Berliner Montagsdemonstration besucht BDI

FotoFixx 14.09.2004 02:14 Themen: Globalisierung Soziale Kämpfe
Etwa 10.000 Menschen nahmen an der heutigen Montagsdemonstration in Berlin teil. Dieses mal gings zum Industrieverband BDI, welcher zusäzlich zur Abschaffung der sozialen Grundsicherung mehr Arbeit für weniger Menschen fordert. Auf 4 Lautsprecherwagen gab es viele Redebeiträge und Musik. Interessantweise dominierten antikapitalistische Töne.
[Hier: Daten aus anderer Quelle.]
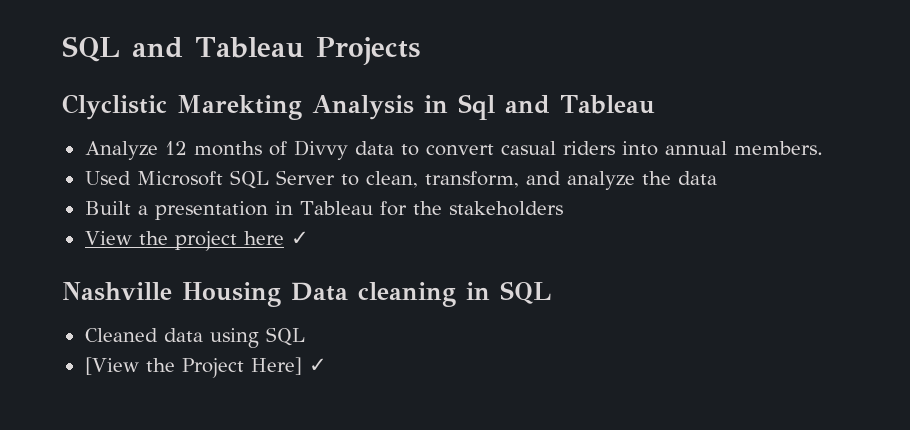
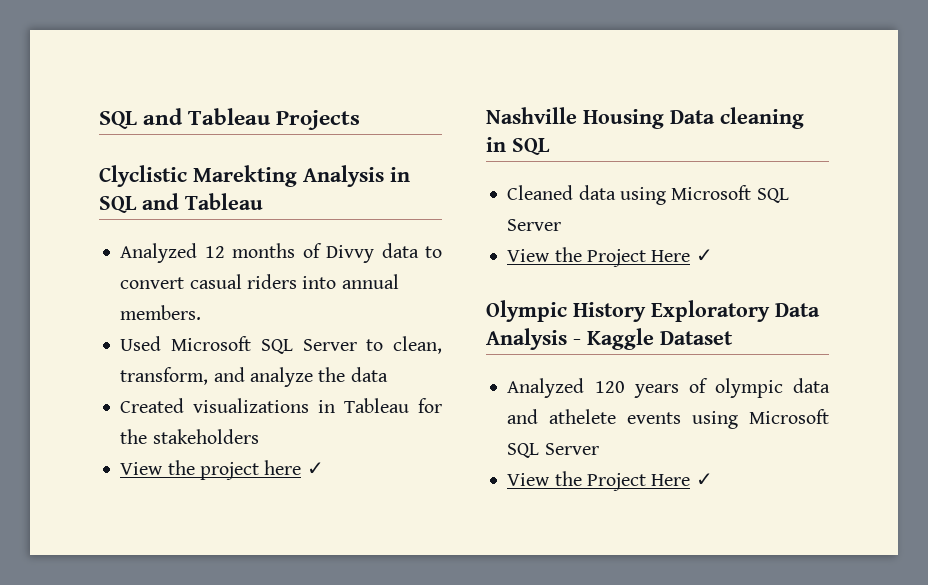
[458,94,495,120] Sql -> [99,196,137,213] SQL
[84,141,158,160] Analyze -> [120,243,198,263] Analyzed
[84,201,268,220] Built a presentation -> [120,398,310,413] Created visualizations
[265,327,305,346] [84,357,327,378] SQL // [View the Project Here] ✓ -> [671,185,789,203] [507,219,562,231] [507,247,713,267] [486,300,820,322] [486,328,733,350] [507,378,830,398] [507,409,829,429] [507,443,599,458] [507,471,713,491] Microsoft SQL Server // View the Project Here ✓ // Olympic History Exploratory Data Analysis - Kaggle Dataset // Analyzed 120 years of olympic data and athelete events using Microsoft SQL Server // View the Project Here ✓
Auch der Zusammenhang zu Militarisierung und Sozialabbau in anderen europäischen Staaten wurde mehrmals thematisiert. In einem Redebeitrag wurde festgestellt, daß die Kampagne von Politik und Medien, die Demonstrationen kleinzureden scheinbar nicht den gewünschten Effekt zeigt.
Während der Abschlußundgebung kam es wieder wie letzte Woche zu Polizeibergriffen gegen die Demonstranten. Dabei schlugen Mitglieder der 22. und 25. Einsatzhundertschaft mehrmals Leuten mit der Faust ins Gesicht.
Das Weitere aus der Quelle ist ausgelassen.